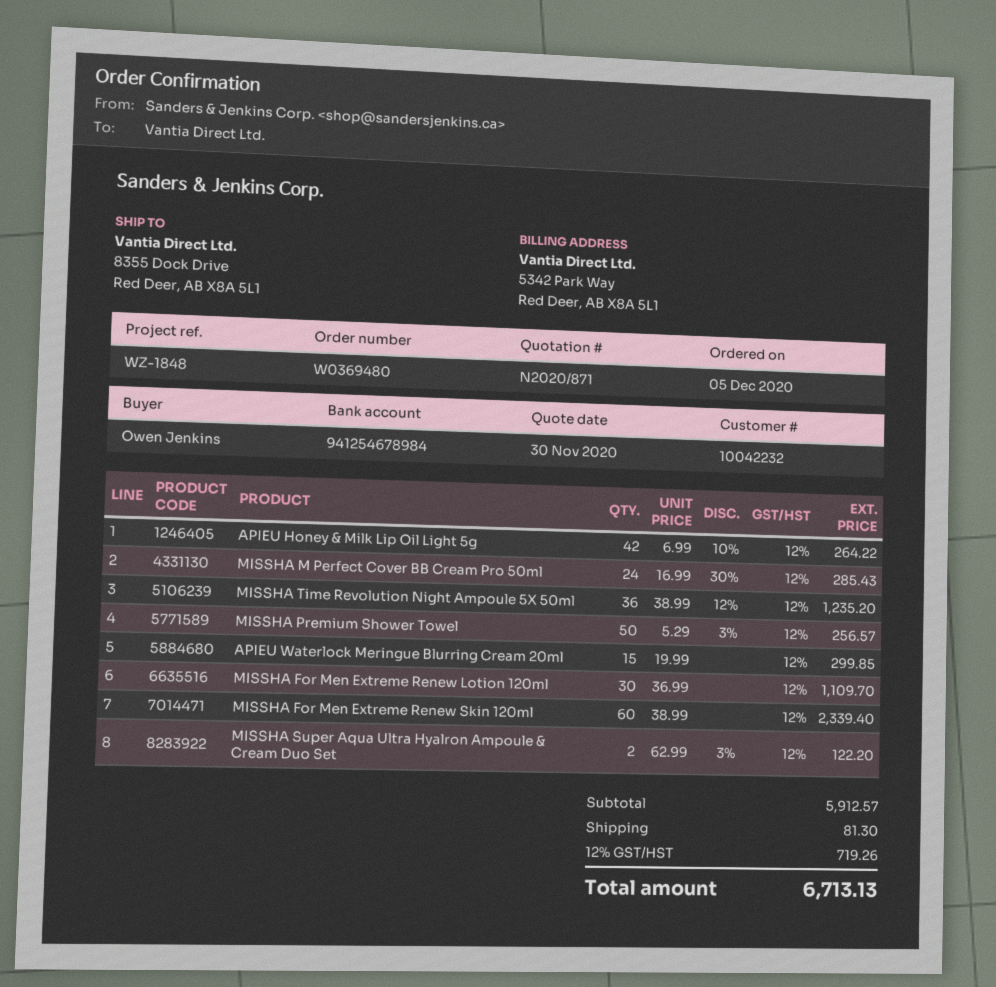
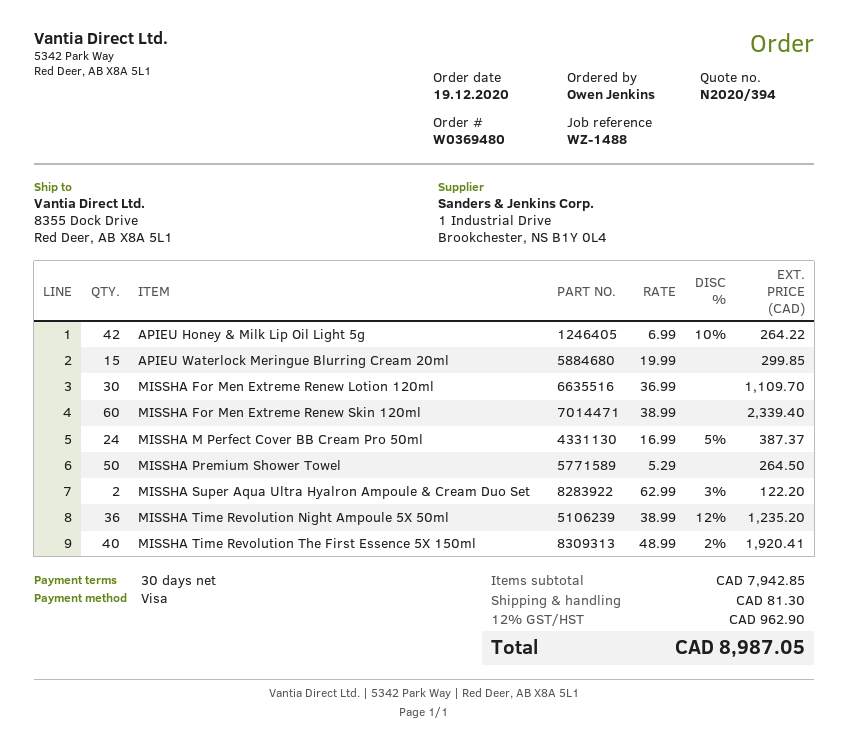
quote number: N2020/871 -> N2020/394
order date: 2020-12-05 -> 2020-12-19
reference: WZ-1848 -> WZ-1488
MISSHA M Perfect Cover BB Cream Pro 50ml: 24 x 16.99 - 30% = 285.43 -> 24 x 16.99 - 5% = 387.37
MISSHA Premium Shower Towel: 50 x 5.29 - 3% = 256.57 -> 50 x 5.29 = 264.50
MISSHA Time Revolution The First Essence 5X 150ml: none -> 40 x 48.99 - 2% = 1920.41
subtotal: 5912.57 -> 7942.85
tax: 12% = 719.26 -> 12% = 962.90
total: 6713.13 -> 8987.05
——
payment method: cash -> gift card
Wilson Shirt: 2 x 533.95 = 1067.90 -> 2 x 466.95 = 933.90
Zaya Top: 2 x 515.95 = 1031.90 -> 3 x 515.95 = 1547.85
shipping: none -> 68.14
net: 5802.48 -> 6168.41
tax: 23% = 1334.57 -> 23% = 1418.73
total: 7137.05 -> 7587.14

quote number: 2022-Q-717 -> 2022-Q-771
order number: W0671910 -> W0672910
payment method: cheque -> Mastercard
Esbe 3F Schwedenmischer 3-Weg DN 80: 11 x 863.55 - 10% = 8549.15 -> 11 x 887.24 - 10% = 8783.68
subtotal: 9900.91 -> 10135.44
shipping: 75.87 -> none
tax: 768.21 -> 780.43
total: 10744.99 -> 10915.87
——
In the listing above, find the line containing "quote number: N2020/871 -> N2020/394" and the line containing "total: 6713.13 -> 8987.05", then retype both and every line between them exactly, with nothing else.

§ RESULT BELOW:
quote number: N2020/871 -> N2020/394
order date: 2020-12-05 -> 2020-12-19
reference: WZ-1848 -> WZ-1488
MISSHA M Perfect Cover BB Cream Pro 50ml: 24 x 16.99 - 30% = 285.43 -> 24 x 16.99 - 5% = 387.37
MISSHA Premium Shower Towel: 50 x 5.29 - 3% = 256.57 -> 50 x 5.29 = 264.50
MISSHA Time Revolution The First Essence 5X 150ml: none -> 40 x 48.99 - 2% = 1920.41
subtotal: 5912.57 -> 7942.85
tax: 12% = 719.26 -> 12% = 962.90
total: 6713.13 -> 8987.05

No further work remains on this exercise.